[22948] in bugtraq
Re: Non-standard usage of HTTP proxy servers
daemon@ATHENA.MIT.EDU (Philip Stoev)
Mon Oct 22 13:13:34 2001
Message-ID: <002401c15b13$de0106c0$0100a8c0@zara>
From: "Philip Stoev" <philip@stoev.org>
To: <bugtraq@securityfocus.com>
Cc: "Alexander Yurchenko" <grange@rt.mipt.ru>
Date: Mon, 22 Oct 2001 19:08:59 +0300
MIME-Version: 1.0
Content-Type: text/plain;
charset="iso-8859-1"
Content-Transfer-Encoding: 7bit
Using Squid, one can do
acl Safe_ports port 80 81 21 443 563 70 210 1025-65535
http_access deny !Safe_ports
to prevent that attack.

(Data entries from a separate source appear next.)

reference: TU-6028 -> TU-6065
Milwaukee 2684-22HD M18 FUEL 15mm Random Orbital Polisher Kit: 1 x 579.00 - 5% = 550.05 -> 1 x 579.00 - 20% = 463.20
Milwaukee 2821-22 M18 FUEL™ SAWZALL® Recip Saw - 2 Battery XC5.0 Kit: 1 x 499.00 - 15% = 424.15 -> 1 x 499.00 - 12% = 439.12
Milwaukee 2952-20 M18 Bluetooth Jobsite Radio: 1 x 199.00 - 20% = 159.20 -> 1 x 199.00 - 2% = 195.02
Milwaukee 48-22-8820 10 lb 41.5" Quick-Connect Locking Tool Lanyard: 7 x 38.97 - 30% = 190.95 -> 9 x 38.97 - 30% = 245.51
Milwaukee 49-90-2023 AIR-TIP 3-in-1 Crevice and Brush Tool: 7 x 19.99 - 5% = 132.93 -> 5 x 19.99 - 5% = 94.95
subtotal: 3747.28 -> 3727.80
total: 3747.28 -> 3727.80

It is well documented in squid.conf and is turned on
by default, I believe
Philip
----- Original Message -----
From: "Alexander Yurchenko" <grange@rt.mipt.ru>
To: <bugtraq@securityfocus.com>
Sent: Monday, October 22, 2001 3:34 AM
Subject: Non-standard usage of HTTP proxy servers
> It's possible to connect to one of the
> numerous public HTTP proxy servers and send a request like:
>
> POST http://some.host:25/ HTTP/1.0
>
> giving the SMTP commands as a content.